More Questions Than Answers




I was talking to a fellow widow who had read my book years ago when her husband passed. Our paths crossed IRL (in real life) through work and we immediately hit it off.


As is true in most friendships, you don't have to have everything in common to find a connection. Sometimes that connection is widowhood, but never assume that just because someone else is widowed a friendship will automatically develop. People you have things in common with can be just as annoying as people you don't.


But in this case, a friendship naturally formed and we were talking about work and then catching up on what was going on in the widow community - which I am seriously out of touch with.


Her comment was, "I wish more people wrote about what comes next."


I sporadically write about different milestones I've experienced, but as I get further away from being newly widowed (it will be 17 years this summer) the things that I experience are generally more about being a woman in my 40s than being a widow.

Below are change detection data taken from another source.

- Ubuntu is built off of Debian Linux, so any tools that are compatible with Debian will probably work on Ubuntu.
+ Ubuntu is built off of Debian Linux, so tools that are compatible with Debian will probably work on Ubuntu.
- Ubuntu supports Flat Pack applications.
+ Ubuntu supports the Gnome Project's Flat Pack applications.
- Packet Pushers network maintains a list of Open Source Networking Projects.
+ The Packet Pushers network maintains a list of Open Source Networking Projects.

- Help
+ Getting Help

The thing is that the "outcome" of widowhood is as varied as the people who experience it. Some people get remarried right away. Some people don't. Some people move. Some people can't imagine leaving the home they lived in with their spouse. Some people's financial problems are solved by a sudden influx of life insurance funds. Some people find themselves struggling more than they ever have.

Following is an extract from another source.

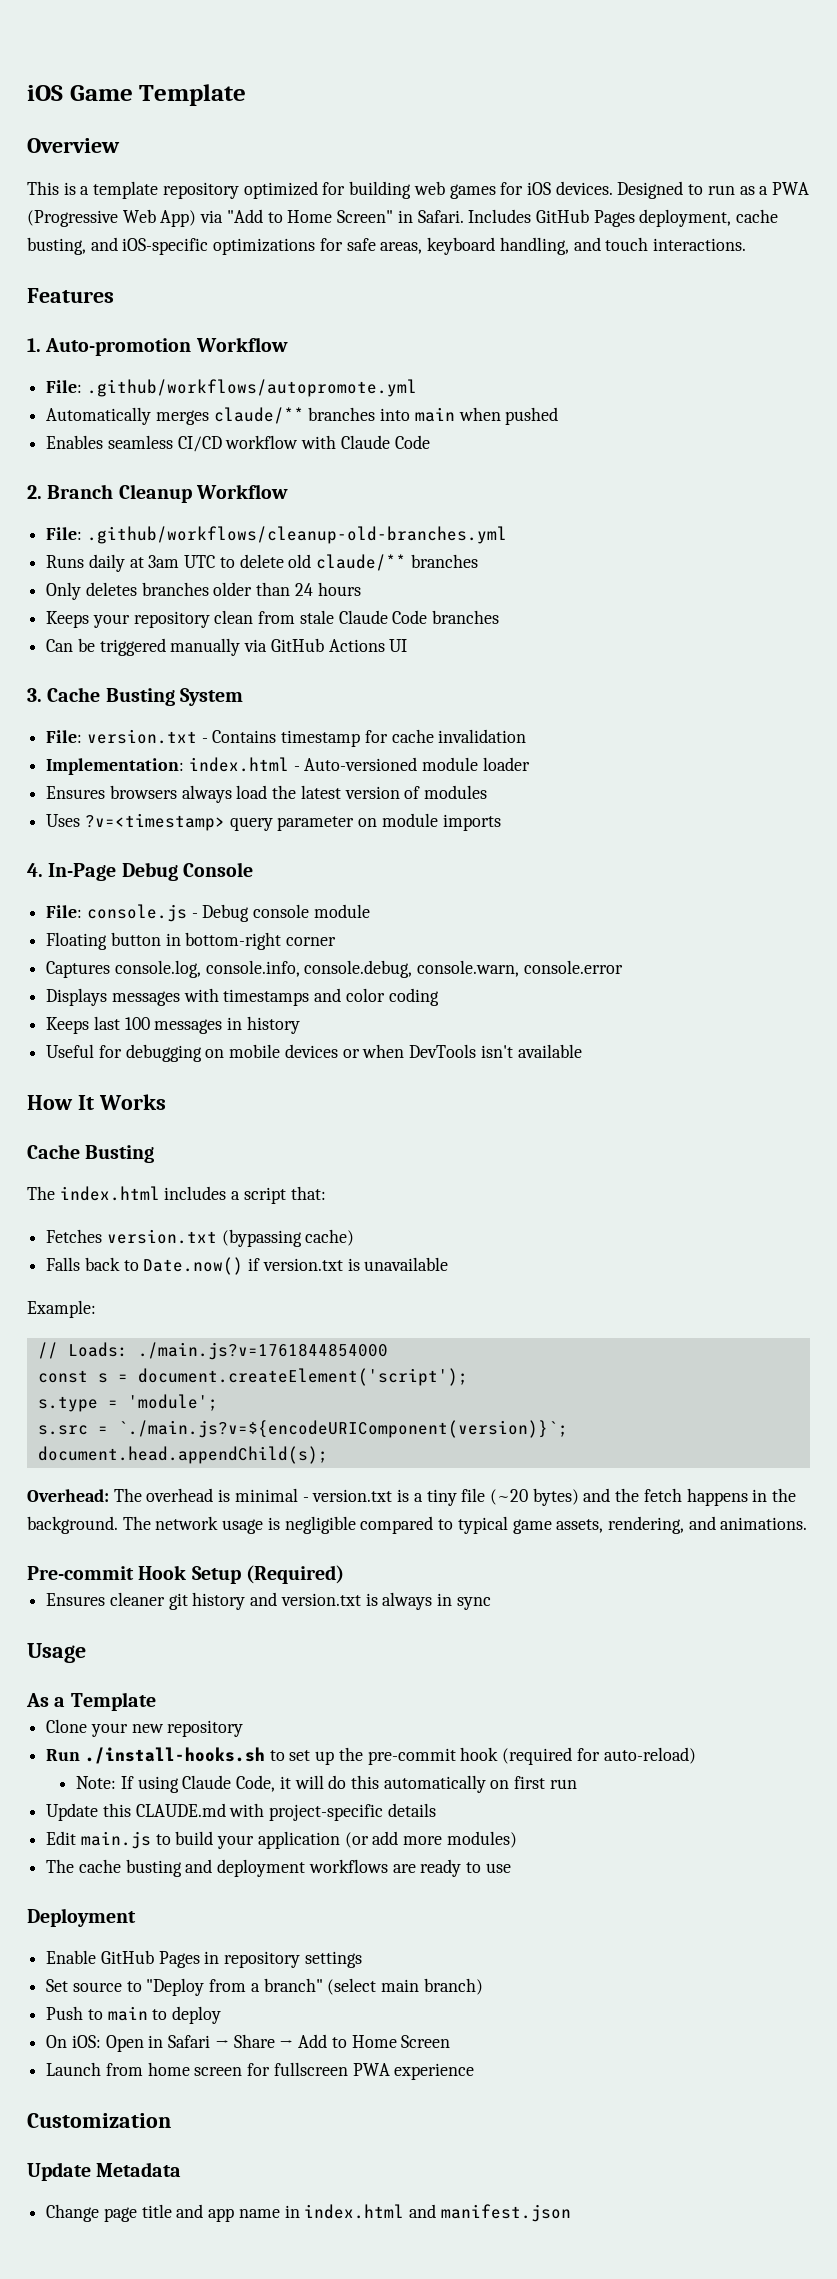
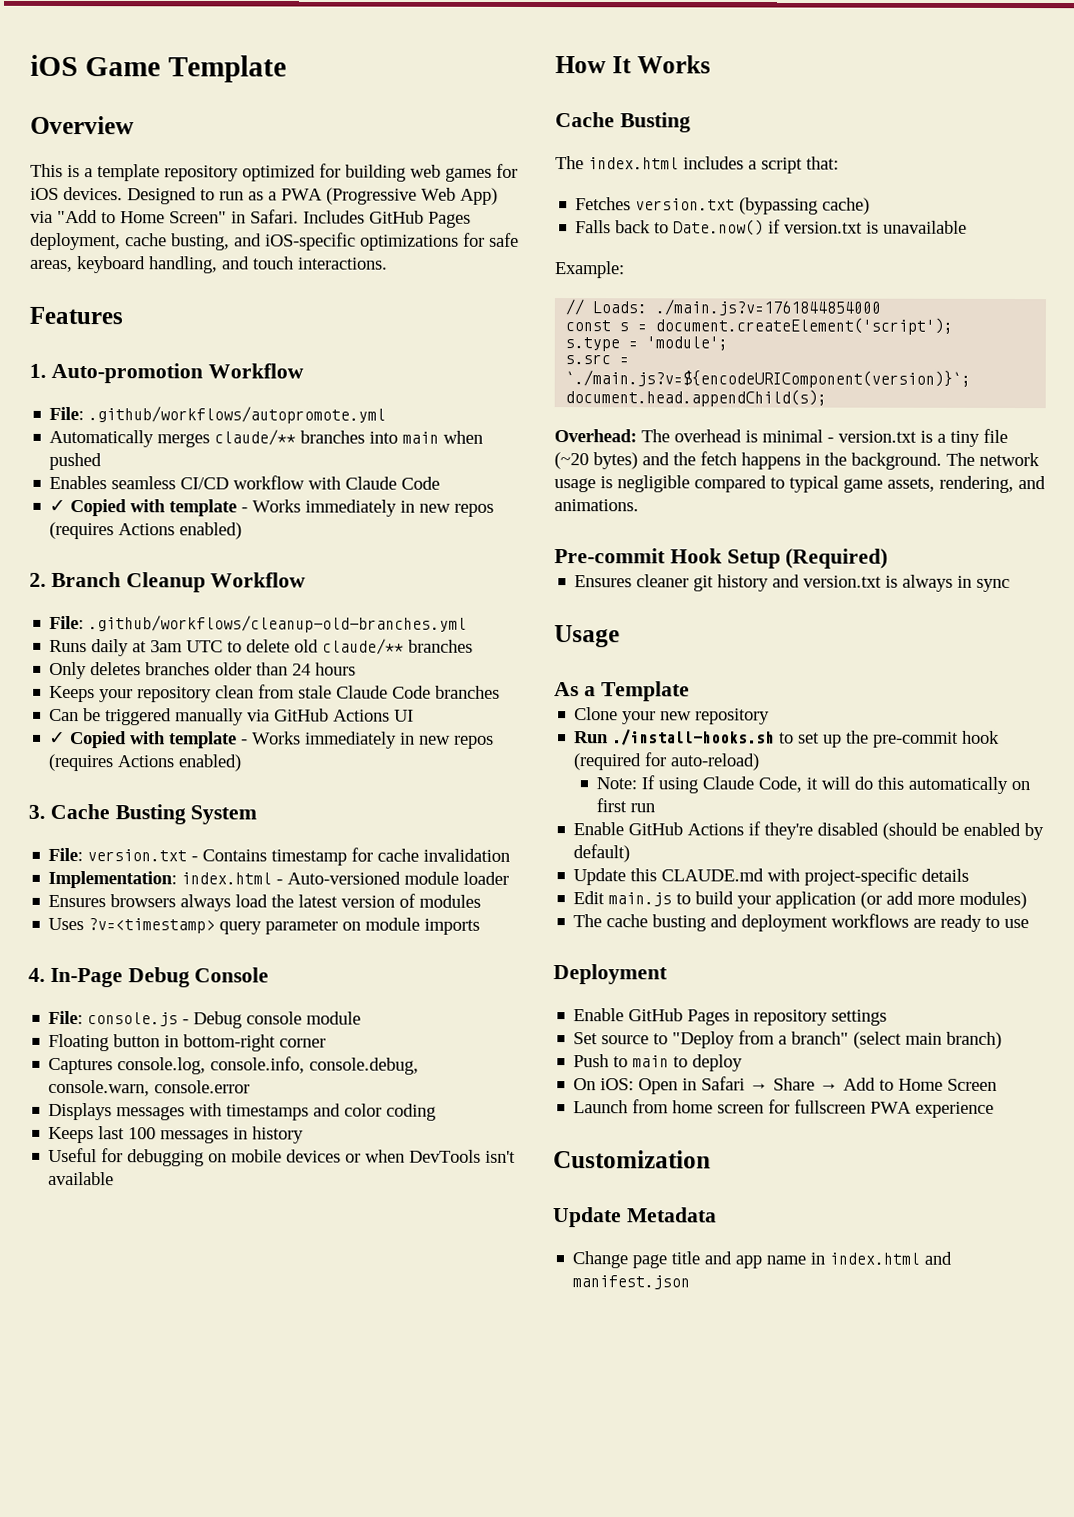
  Enables seamless CI/CD workflow with Claude Code
+ ✓ Copied with template - Works immediately in new repos (requires Actions enabled)
  Can be triggered manually via GitHub Actions UI
+ ✓ Copied with template - Works immediately in new repos (requires Actions enabled)
+ Enable GitHub Actions if they're disabled (should be enabled by default)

The abrupt change that comes with widowhood means that what comes next is either exciting (in a weird way) or completely overwhelming.


I remember saying that to my sister after Brad passed. I was trying to decide if I should go back to school, start a new job, move houses...a thousand decisions were suddenly mine alone.


"I can do ANYTHING," I said. "But the scary thing is I can do ANYTHING."


Widowed or Not, the Questions Keep Coming


I find myself in a somewhat similar position now. My youngest will be leaving for college in the fall which means I will be a single empty nester.


A friend of hers came over recently and he asked, "So, what are you going to do now?"


I stumbled over my answer because I've been wondering the same thing for the last couple of years.


What comes next?


I'm not going to lie - I feel somewhat paralyzed trying to figure that out. The world is WIDE OPEN to me. I can work from anywhere. Except for my pets, I have nothing to keep me at home if I want to do something. I don't need to ask permission or even tell anyone what I'm up to.


And the questions keep piling up.


  • Will I be lonely all alone?

  • Will I love it?

  • Will I forget how to be with people if I allow myself to be alone too much?

  • Do I want to travel?

  • Would I rather sit on my back porch with my book?

  • Would I feel better or worse if I started dating?


WHAT'S NEXT?


Just like with widowhood, when I was constantly looking for answers from anyone, I know that there's nothing I can do but experience what I'm going to experience and figure this out as I go.


So, my dear widowed friend, I wish I could more effectively write a blog about what comes next as the years pass after losing a spouse. But like you, I have more questions than answers at this point in my life.


And I kind of wouldn't trust anyone who claimed to have it all figured out.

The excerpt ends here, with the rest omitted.